Reproduce only the lines that run from the line containing "- Core Purpose" to the end of the entries below, exactly as they stand.

RECORDS FOR THIS EXERCISE →

=== Begin Enclosure ===

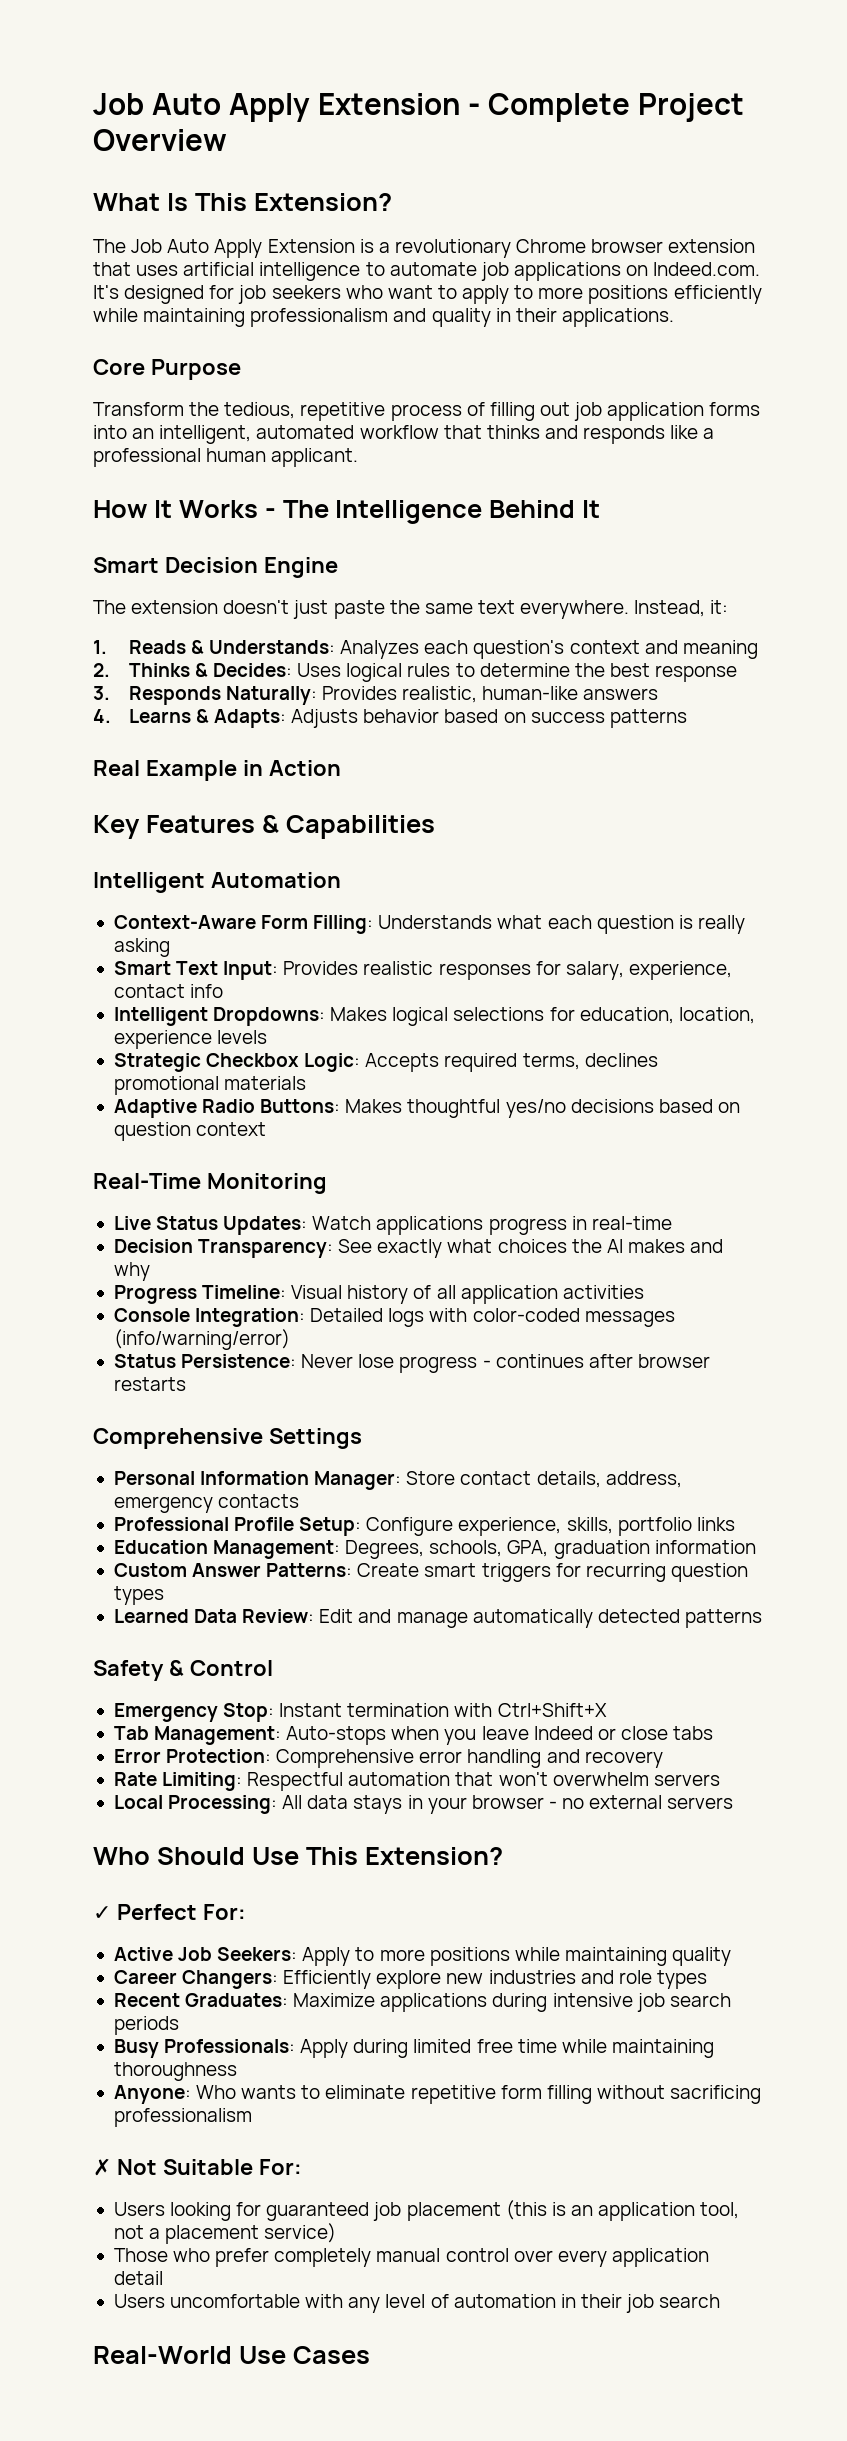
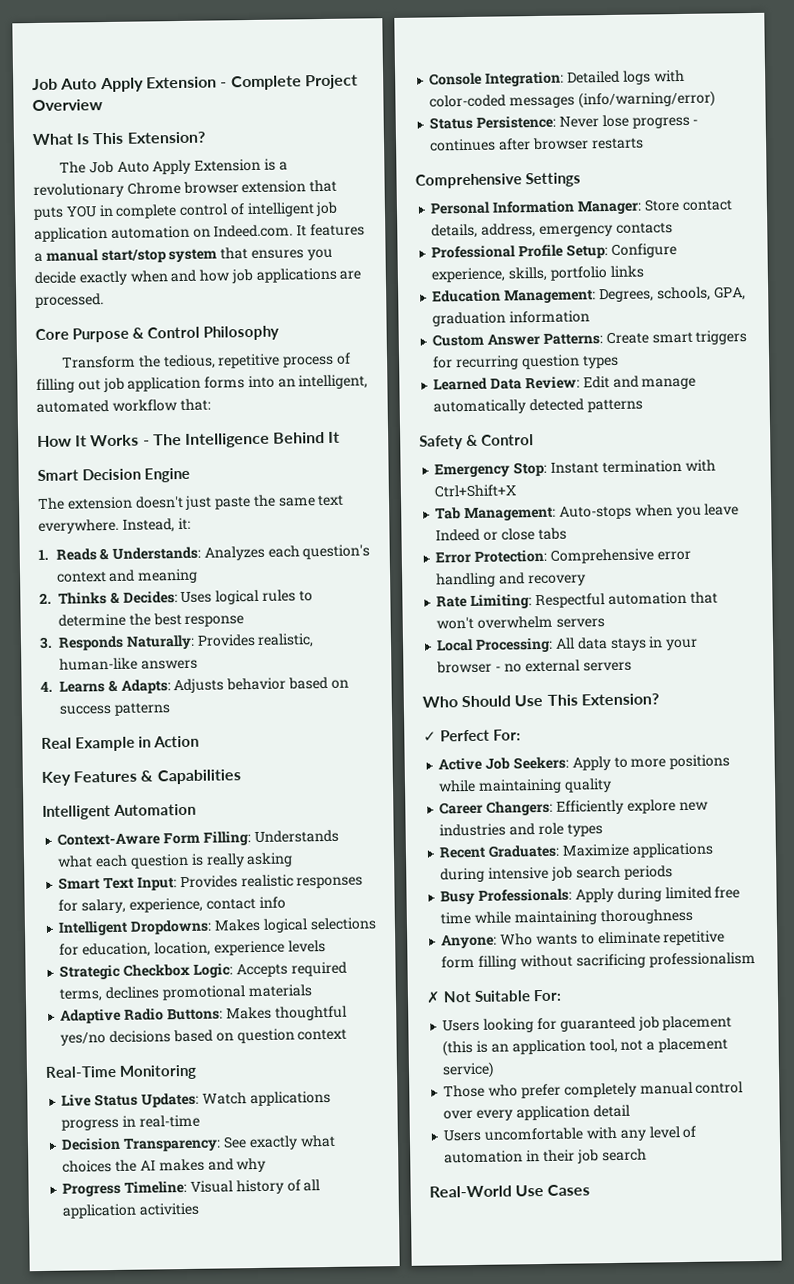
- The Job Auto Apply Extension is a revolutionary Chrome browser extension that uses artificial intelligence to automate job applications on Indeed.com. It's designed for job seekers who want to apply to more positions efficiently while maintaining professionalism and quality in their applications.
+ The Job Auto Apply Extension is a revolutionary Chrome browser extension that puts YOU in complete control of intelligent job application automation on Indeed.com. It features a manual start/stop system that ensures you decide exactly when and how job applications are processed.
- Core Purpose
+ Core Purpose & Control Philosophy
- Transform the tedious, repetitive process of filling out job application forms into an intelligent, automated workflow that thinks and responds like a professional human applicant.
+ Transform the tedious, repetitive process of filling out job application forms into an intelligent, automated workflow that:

=== End Enclosure ===

OUTPUT →
- Core Purpose
+ Core Purpose & Control Philosophy
- Transform the tedious, repetitive process of filling out job application forms into an intelligent, automated workflow that thinks and responds like a professional human applicant.
+ Transform the tedious, repetitive process of filling out job application forms into an intelligent, automated workflow that:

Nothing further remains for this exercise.